* What to do: What is the number of lines in the material below that include the word "color"? Write that number and nothing more.

= Beginning of Section =

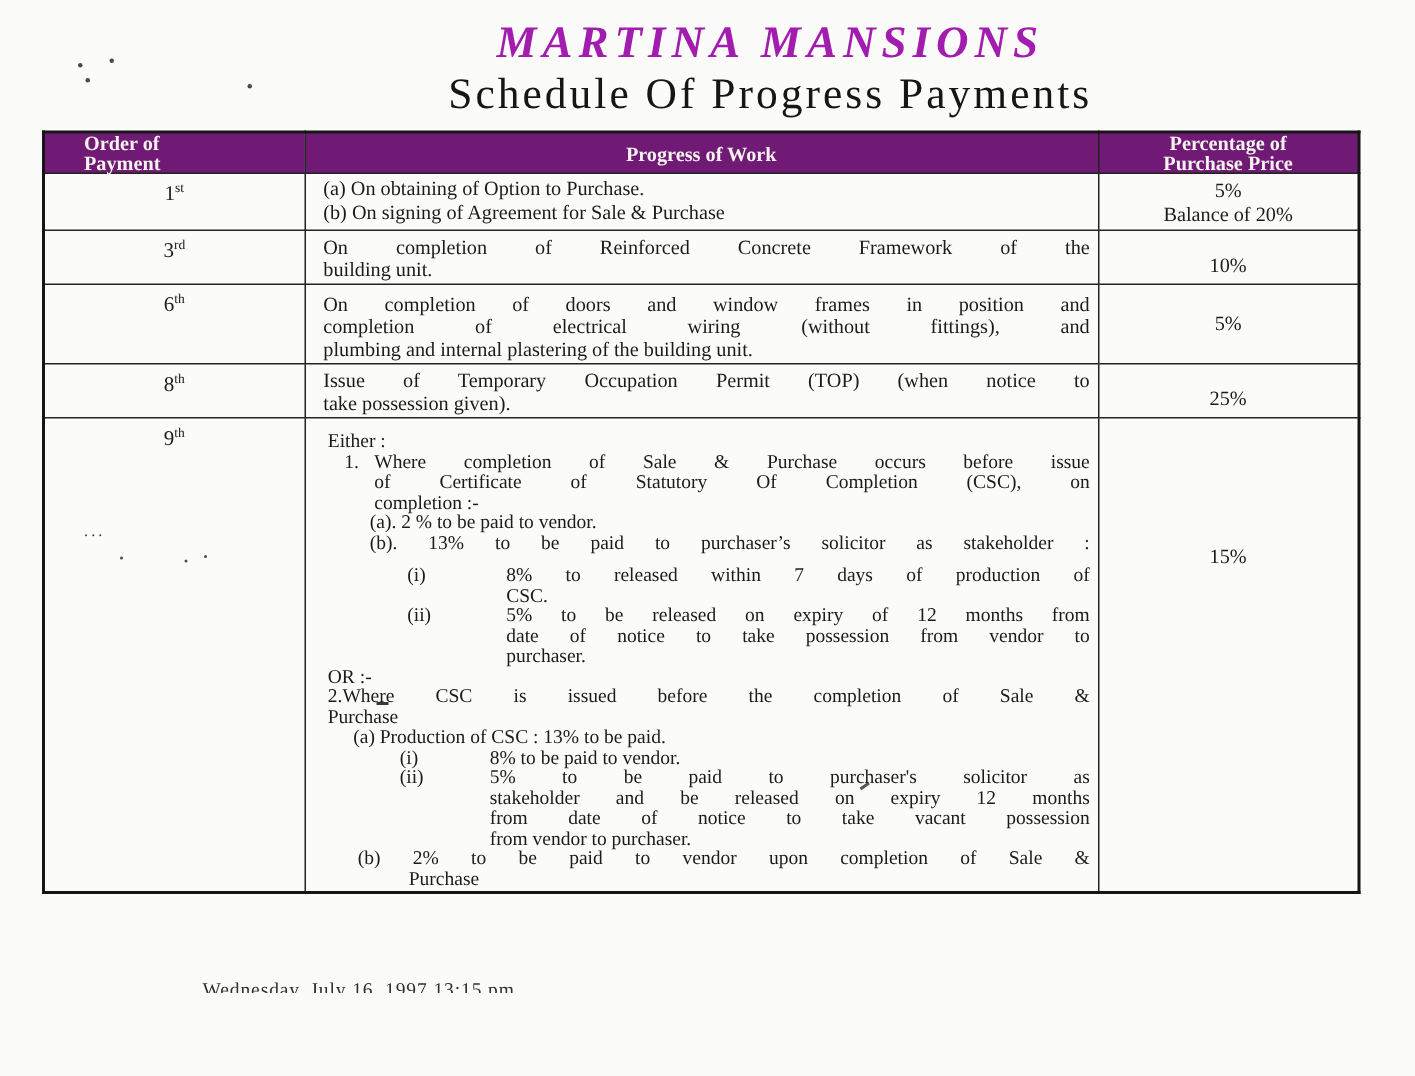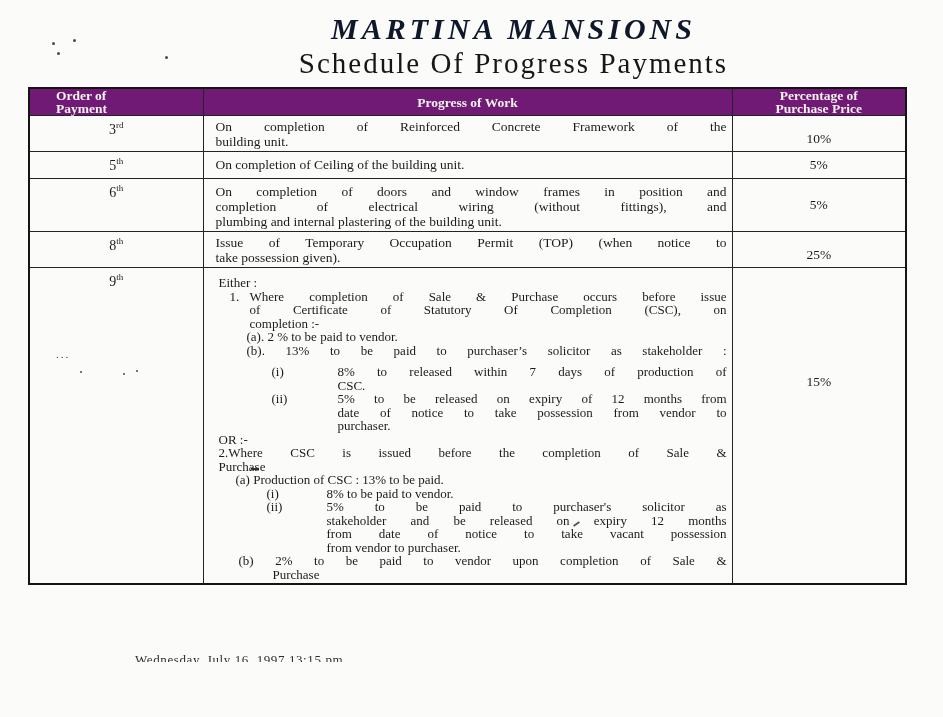--- a/index.html
+++ b/index.html
@@ -15,7 +15,7 @@
   .titles { position:absolute; top:12px; left:0; width:943px; padding-left:84px; text-align:center; }
   .doc-title {
     font-size:30px; font-weight:bold; font-style:italic;
-    letter-spacing:4px; color:#0f172a; filter:blur(.2px);
+    letter-spacing:4px; color:#a21caf; filter:blur(.2px);
   }
   .doc-subtitle {
     font-size:29px; font-weight:normal; letter-spacing:2px;

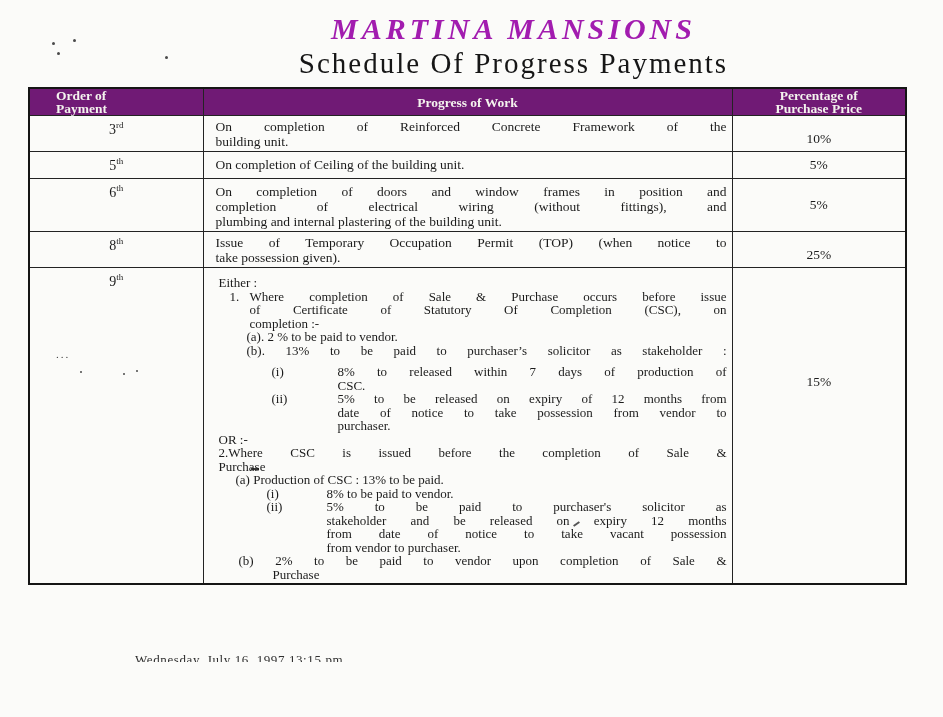--- a/index.html
+++ b/index.html
@@ -134,6 +134,17 @@
   </thead>
   <tbody>
 
+    <tr class="r1">
+      <td class="ord"><span>1</span><sup>st</sup></td>
+      <td class="work">
+        <span class="ln">(a) On obtaining of Option to Purchase.</span>
+        <span class="ln">(b) On signing of Agreement for Sale &amp; Purchase</span>
+      </td>
+      <td class="pct">
+        <span class="ln">5%</span>
+        <span class="ln">Balance of 20%</span>
+      </td>
+    </tr>
 
 
     <tr class="r3">

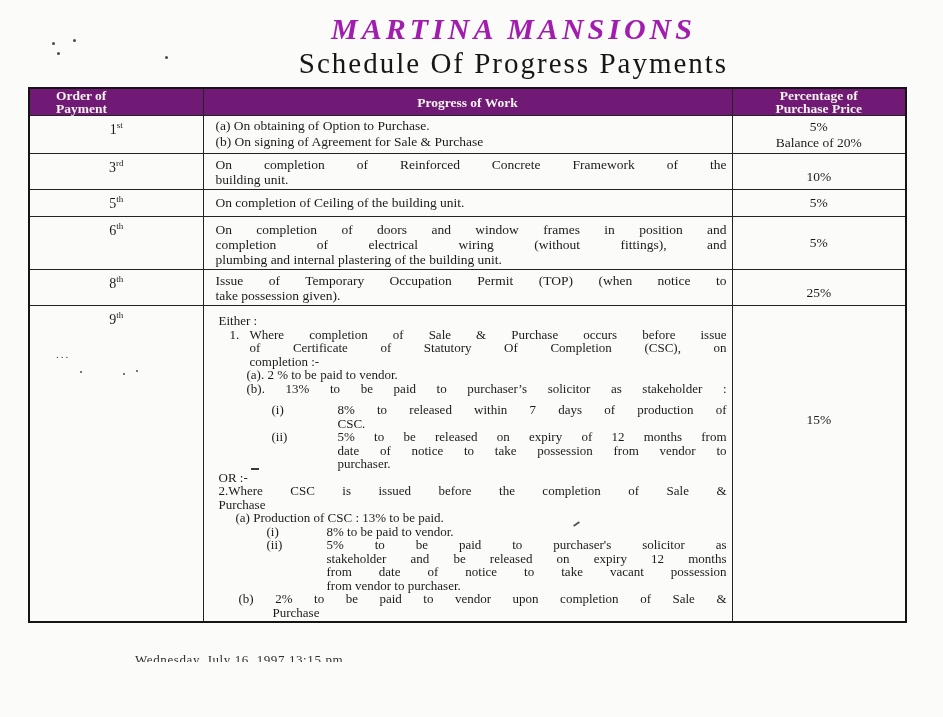--- a/index.html
+++ b/index.html
@@ -157,13 +157,6 @@
     </tr>
 
 
-    <tr class="r5">
-      <td class="ord"><span>5</span><sup>th</sup></td>
-      <td class="work">
-        <span class="ln">On completion of Ceiling of the building unit.</span>
-      </td>
-      <td class="pct">5%</td>
-    </tr>
 
     <tr class="r6">
       <td class="ord"><span>6</span><sup>th</sup></td>

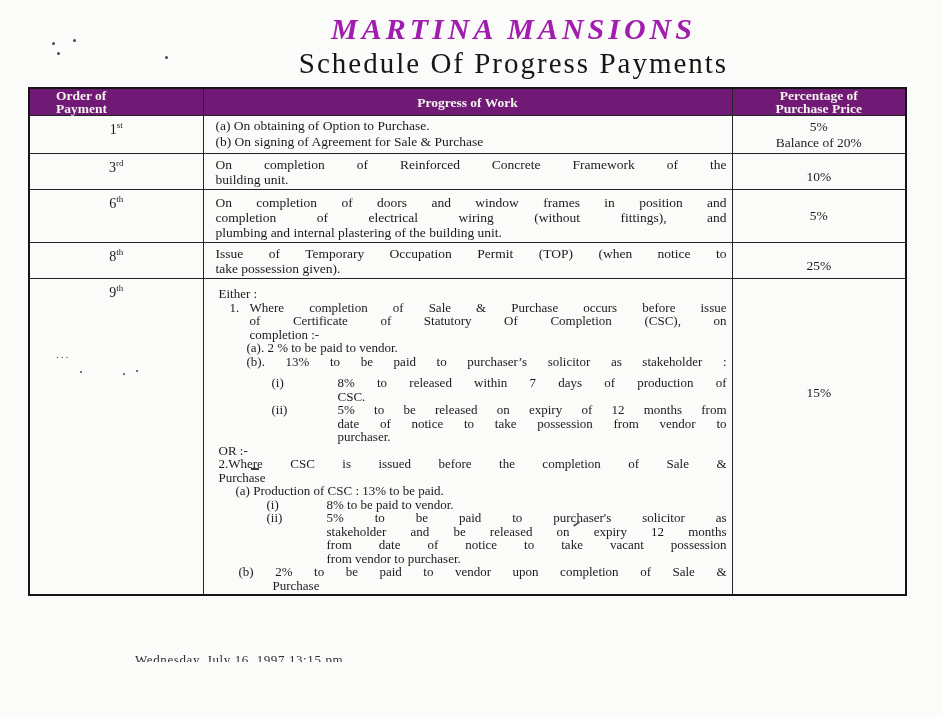--- a/index.html
+++ b/index.html
@@ -63,7 +63,7 @@
   tr.r7 td.pct { vertical-align:top; padding-top:8px; }
   tr.r8 td.pct { vertical-align:bottom; padding-bottom:4px; }
   tr.r9 td.pct { vertical-align:top; }
-  .pct9-val { margin-top:104px; }
+  .pct9-val { margin-top:82px; }
   
   td.w9 { vertical-align:top; padding:8px 5px 2px 15px; font-size:13px; line-height:13.5px; }
   .opt1 { position:relative; padding-left:31px; }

= End of Section =

* Result of this task: 2